The Infamous Stringdusters
November 20, 2010
The Infamous Stringdusters fall tour culminated with a lively performance at Variety Playhouse in Little Five Points (Atlanta), Georgia with special guest, bluegrass-country songwriter Benny "Burl" Galloway.
The Stringdusters’ loyal fan base, bluegrass aficionados, and locals alike descended on Variety Playhouse for a brisk autumn newgrass extravaganza by Travis Book on upright bass, Jesse Cobb on mandolin, Andy Falco on acoustic guitar, Jeremy Garrett on fiddle, Andy Hall on Dobro, and Chris Pandolfi on banjo.
The Stringdusters cracked it open with a prodigal number that is predominated by the country genre with "My Destination," a classic from the band’s 2007 album Fork in the Road. A tune about sowing wild oats and traveling home years later in search of a long-lost love, this track that came complete with equal instrumental representation, got the show off to an impressive start.
This progressive bluegrass sextet from Nashville toured consistently in 2010, averaging 2-3 shows a week, so it seems appropriate that so many of their songs are about life on the road and hard travelling. Though one may glean from their tracks that they might be somewhat road weary, this was definitely not even close to the mark in Atlanta. Rather, the opposite was true, substantiated by high energy that ran solidly throughout the tunes that were interspersed by folksy metaphors that would make Woody Guthrie proud.
The banjo and mandolin-heavy tune from The Stringdusters latest album, Things That Fly, "It’ll be Alright" was primarily punctuated by the fiddle work of Garrett. Proving that they have the songwriting ability to match their musical prowess, the lyrics in this number are like a gentle nudge out of the nest, "Take the chances when they come / don’t wait for something or someone / you hate to miss a chance at life / go ahead it’ll be alright / take a chance it’ll be alright."
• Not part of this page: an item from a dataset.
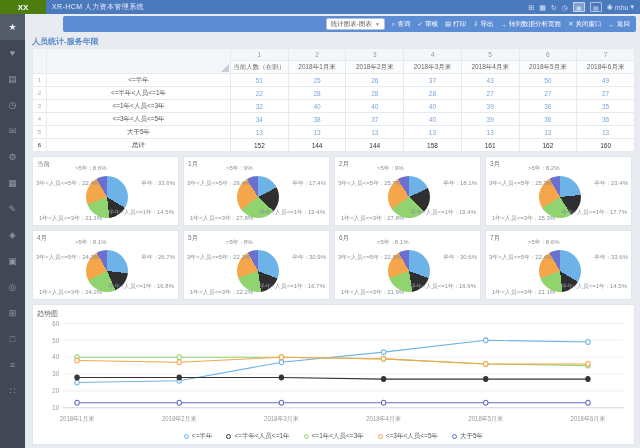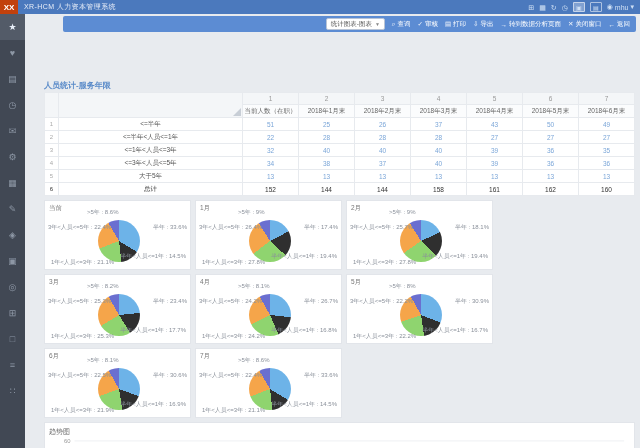"XX" .logo { background: #c2410c -> #4d7c0f; width: 18px -> 46px }
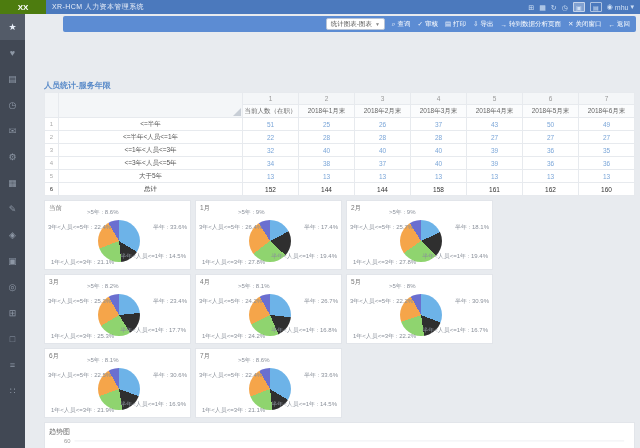"人员统计-服务年限" .content { margin-top: 44px -> none; padding: 2px 5px 3px 19px -> 2px 5px 3px 7px }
Throughout the night, the guys moved around the stage deliberately yet subtly, gathering in pairs or groups of three around the microphones. Each artist was picking or sliding his Collings individually, but functioning flawlessly as one. It was as though they were six legs on the same insect or six strings on the same guitar, but the reality was that they were and are six musical brethren.
Next up, the band jammed "Fork in the Road," the title track from its critically acclaimed 2007 album. "Fork" caused a stir in bluegrass circles and paved the way for future touring success. The song features catchy lyrics, interesting changes, and a sense of urgency: "Someone’s got my pony, and I’m left here like a fool / My saddle’s on the fence, and I’m sitting there, too."
The guys took turns leading this twangy good-time number, taking individual license in small jamming amounts. Mandolin player Cobb was vibrant as was Garrett’s fiddle jam and Hall’s countrified Dobro. Intermingled, they were collectively grand.
"Magic #9" followed "Fork," then "Get it While You Can," and "Black Rock." "Get It," which is not a cover of Janis Joplin’s tune of the same name, delivered a healthy, twangy dose of "biscuits and gravy" to a hungry crowd, courtesy of some down-home Dobro and bluesy banjo/guitar interplay. The audience relished in it, singing along at full volume.
The upright bass and banjo in "Poor Boy’s Delight" conjured log cabins and firelight. Travis Book sang this nostalgic tune soft like the wind through Virginia in June, serving as a reminder that the roots of bluegrass run deep.
Benny Galloway joined the band with a little acoustic guitar. Galloway is familiar to the jam/newgrass sound and scene as a result of Old Hands, his thirteen-song collaboration with Yonder Mountain String Band. The album features old-fashioned blue grass, gospel-grass, and soulful lyrics with timeless themes. Galloway delivered, blending as the seventh member of a sextet seamlessly on this night.
Much to the crowd’s delight, the guys came down into the audience and circled up for an intimate rendition of "Sittin’ On Top of the World" as the closer. Though the tune has been recorded and performed by many, the vocals of Hall coupled with especially prominent tones from Falco, made this performance particularly pristine.
Sure this band is "acoustic" and "bluegrass," but in some ways those words are too delicate to describe this music; Stringdusters is more like a well-oiled Americana-producing apparatus. It’s as though they pulled classic bluegrass off the shelf, dusted it off, wound it up, and put it back in action. This band is all about a careful, eye-on-the-prize performance from beginning to end. They did not disappoint, adequately attesting to the fact that folk is definitely alive, well, and kicking.